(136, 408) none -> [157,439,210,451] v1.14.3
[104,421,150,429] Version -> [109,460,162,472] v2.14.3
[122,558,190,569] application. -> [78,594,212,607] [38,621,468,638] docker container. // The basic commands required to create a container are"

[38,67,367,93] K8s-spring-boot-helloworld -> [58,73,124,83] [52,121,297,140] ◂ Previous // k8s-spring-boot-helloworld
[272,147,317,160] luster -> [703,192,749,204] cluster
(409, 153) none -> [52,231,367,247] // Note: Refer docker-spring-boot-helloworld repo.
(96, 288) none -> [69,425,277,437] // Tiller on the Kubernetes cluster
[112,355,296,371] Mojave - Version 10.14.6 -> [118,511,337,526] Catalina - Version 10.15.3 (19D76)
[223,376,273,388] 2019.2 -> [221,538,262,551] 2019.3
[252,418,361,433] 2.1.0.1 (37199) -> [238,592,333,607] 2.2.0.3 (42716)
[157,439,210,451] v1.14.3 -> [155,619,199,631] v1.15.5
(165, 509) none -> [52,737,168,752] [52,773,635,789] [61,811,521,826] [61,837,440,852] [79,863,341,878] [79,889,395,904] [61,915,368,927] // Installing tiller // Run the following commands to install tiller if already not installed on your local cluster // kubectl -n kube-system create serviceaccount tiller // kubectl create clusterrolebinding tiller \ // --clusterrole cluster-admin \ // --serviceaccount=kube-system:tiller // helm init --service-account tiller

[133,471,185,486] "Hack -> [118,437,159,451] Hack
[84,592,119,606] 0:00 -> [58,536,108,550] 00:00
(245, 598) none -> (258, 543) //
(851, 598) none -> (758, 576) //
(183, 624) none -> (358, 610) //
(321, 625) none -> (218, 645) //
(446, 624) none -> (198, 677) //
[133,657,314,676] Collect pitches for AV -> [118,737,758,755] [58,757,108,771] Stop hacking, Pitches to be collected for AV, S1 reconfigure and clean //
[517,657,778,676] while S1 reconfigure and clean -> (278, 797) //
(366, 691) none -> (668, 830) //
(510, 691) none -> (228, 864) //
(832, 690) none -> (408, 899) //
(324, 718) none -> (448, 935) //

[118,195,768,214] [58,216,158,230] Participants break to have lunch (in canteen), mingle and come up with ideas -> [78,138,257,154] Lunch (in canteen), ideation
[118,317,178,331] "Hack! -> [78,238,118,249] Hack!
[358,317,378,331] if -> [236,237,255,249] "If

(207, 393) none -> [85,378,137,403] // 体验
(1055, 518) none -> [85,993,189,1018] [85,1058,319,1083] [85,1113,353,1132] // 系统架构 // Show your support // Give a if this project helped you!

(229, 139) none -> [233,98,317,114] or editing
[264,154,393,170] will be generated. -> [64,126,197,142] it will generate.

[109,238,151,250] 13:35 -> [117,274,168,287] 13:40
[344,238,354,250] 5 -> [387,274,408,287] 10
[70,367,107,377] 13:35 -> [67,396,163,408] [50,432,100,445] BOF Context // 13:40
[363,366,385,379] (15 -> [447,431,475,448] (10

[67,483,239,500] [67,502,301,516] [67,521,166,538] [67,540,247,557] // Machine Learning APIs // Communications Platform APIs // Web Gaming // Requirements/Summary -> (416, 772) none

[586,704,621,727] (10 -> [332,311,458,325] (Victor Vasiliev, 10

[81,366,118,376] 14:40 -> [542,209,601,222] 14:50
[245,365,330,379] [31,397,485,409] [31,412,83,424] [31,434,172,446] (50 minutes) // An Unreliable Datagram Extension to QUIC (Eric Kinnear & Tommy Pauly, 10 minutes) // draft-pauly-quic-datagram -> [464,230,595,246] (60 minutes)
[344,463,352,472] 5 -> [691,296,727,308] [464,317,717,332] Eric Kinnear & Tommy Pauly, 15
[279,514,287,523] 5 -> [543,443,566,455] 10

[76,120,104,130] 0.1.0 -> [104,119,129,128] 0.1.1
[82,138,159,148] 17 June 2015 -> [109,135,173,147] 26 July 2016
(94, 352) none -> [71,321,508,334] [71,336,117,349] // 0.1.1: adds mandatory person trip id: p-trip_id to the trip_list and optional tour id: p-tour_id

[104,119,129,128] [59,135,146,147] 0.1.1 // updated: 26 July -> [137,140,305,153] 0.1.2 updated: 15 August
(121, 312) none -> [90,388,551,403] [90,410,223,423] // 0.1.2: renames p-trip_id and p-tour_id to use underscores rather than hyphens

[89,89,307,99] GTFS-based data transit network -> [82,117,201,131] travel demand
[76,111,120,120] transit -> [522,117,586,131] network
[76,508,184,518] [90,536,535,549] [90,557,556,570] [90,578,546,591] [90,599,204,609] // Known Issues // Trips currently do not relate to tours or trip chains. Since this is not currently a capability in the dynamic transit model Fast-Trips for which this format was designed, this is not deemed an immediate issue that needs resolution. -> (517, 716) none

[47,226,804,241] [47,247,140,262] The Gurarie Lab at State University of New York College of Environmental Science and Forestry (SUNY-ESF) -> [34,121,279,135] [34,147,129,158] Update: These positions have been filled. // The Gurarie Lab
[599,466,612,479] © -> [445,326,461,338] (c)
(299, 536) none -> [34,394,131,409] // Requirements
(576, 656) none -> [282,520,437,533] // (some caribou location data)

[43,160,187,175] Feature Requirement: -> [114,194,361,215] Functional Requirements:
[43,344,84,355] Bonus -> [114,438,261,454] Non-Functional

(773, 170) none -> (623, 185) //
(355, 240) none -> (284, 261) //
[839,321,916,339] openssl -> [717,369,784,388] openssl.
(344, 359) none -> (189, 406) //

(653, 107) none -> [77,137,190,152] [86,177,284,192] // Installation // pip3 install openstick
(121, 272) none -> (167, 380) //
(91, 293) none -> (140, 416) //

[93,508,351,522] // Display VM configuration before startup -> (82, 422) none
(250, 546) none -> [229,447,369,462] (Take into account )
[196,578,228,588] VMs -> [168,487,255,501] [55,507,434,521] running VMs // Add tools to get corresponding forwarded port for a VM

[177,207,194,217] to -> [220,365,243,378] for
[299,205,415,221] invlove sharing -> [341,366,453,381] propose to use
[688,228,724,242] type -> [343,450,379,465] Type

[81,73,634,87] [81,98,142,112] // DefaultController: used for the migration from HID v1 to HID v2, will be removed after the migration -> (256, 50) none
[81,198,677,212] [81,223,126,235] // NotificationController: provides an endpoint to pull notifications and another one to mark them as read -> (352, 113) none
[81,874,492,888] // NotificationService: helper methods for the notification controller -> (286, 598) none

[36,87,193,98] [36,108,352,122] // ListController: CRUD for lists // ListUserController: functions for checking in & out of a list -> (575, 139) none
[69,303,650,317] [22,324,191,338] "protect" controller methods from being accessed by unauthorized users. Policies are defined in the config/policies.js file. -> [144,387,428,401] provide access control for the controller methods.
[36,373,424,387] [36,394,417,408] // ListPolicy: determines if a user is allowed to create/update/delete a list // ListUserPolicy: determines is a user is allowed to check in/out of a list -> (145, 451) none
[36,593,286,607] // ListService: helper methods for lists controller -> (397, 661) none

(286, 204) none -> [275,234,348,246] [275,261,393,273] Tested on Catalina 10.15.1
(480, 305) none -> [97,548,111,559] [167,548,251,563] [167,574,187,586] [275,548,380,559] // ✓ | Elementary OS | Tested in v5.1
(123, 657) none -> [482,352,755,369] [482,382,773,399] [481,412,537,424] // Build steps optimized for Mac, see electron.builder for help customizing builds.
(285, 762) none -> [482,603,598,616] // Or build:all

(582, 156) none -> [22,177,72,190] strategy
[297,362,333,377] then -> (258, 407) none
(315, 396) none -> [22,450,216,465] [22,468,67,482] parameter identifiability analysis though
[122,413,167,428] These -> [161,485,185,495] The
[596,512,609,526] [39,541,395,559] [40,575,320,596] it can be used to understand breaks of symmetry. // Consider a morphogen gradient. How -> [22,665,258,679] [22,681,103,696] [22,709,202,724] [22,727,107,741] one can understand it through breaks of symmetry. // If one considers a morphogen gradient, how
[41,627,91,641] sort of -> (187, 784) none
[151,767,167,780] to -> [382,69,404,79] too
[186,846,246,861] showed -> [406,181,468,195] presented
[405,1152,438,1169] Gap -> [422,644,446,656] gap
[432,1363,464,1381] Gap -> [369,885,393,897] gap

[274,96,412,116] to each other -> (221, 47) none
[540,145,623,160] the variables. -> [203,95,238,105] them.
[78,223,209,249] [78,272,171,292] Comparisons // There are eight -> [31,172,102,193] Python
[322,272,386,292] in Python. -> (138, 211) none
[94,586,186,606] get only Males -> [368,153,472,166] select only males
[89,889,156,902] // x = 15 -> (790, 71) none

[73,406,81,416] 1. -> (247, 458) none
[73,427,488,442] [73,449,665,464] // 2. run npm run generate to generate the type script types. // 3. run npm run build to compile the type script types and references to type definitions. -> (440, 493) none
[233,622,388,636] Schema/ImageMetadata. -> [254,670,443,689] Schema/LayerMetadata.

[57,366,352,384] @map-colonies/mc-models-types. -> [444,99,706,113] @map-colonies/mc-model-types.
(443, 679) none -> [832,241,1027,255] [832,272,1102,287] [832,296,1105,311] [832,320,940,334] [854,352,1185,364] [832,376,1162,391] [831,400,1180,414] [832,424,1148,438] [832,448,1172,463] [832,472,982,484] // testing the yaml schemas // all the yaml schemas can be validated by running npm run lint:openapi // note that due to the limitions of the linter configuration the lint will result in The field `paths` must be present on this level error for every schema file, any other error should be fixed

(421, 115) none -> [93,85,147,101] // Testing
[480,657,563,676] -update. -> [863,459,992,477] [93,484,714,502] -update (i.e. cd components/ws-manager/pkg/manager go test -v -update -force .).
■ ■ ■ ■
Give again, exactly as written, the lines running from the first line of the data above through the line that contains "[38,67,367,93] K8s-spring-boot-helloworld ->".

SOLVED EXERCISE:
(136, 408) none -> [157,439,210,451] v1.14.3
[104,421,150,429] Version -> [109,460,162,472] v2.14.3
[122,558,190,569] application. -> [78,594,212,607] [38,621,468,638] docker container. // The basic commands required to create a container are"

[38,67,367,93] K8s-spring-boot-helloworld -> [58,73,124,83] [52,121,297,140] ◂ Previous // k8s-spring-boot-helloworld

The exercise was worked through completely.